I once had three beautiful daughters, now I have only 2 living – my youngest passed away on November 7, 2013. She was 22 years young and brought the sunshine with her everywhere she went. Asthma took her from us. Then the sun stopped shining in our home. We sat inside, like hermits, away from the world, shocked and stunned, for nearly 6 months. I cried every day for 13 months after her passing. I felt dry inside as if I cried all the tears out and need a refill because I feel as dry as the Mojave Salt Flats now. Suffice to say it has been a tough few years.
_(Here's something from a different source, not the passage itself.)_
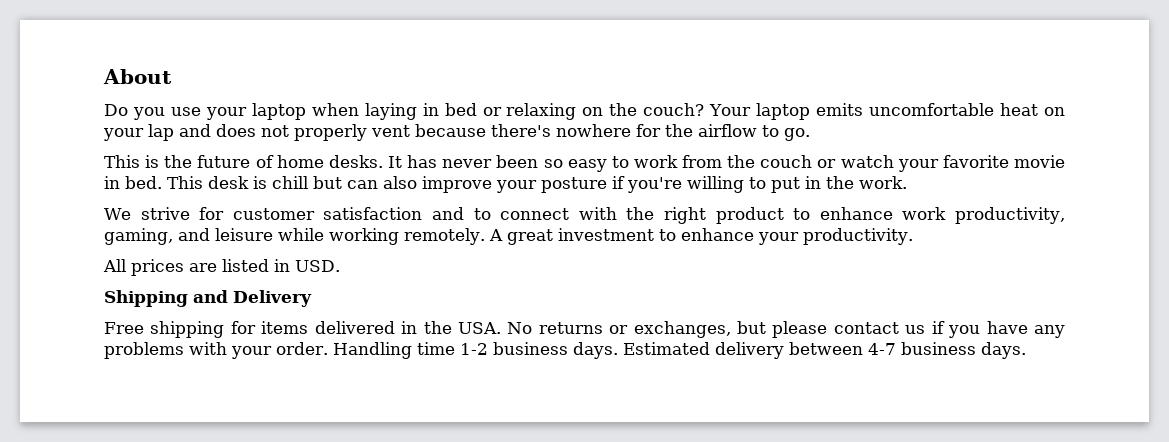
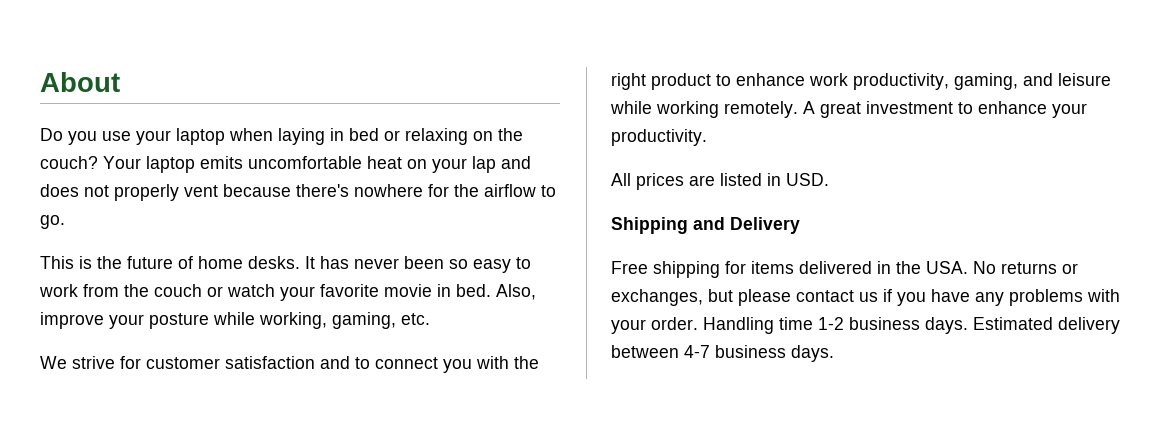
[167,176,907,193] This desk is chill but can also improve your posture if you're willing to put in the work. -> [496,284,536,300] [40,312,430,329] Also, improve your posture while working, gaming, etc.
(570, 214) none -> [443,359,472,373] you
I suppose the rest will come out in time but for now, I guess the positive side is that I am still here to blog it out. I’m still here to see my other daughters every day. I’ve still got tears to cry, but they are fewer and farther between. I’m not dry inside now. My smile is returning. The sun is still shining outside, but now it’s shining again inside our home. We loved Brianna with all our hearts and miss her more than anyone can say. But the positive side is that God let us have her with us for 22 years. If you knew her, you’d know that is definitely a positive thing.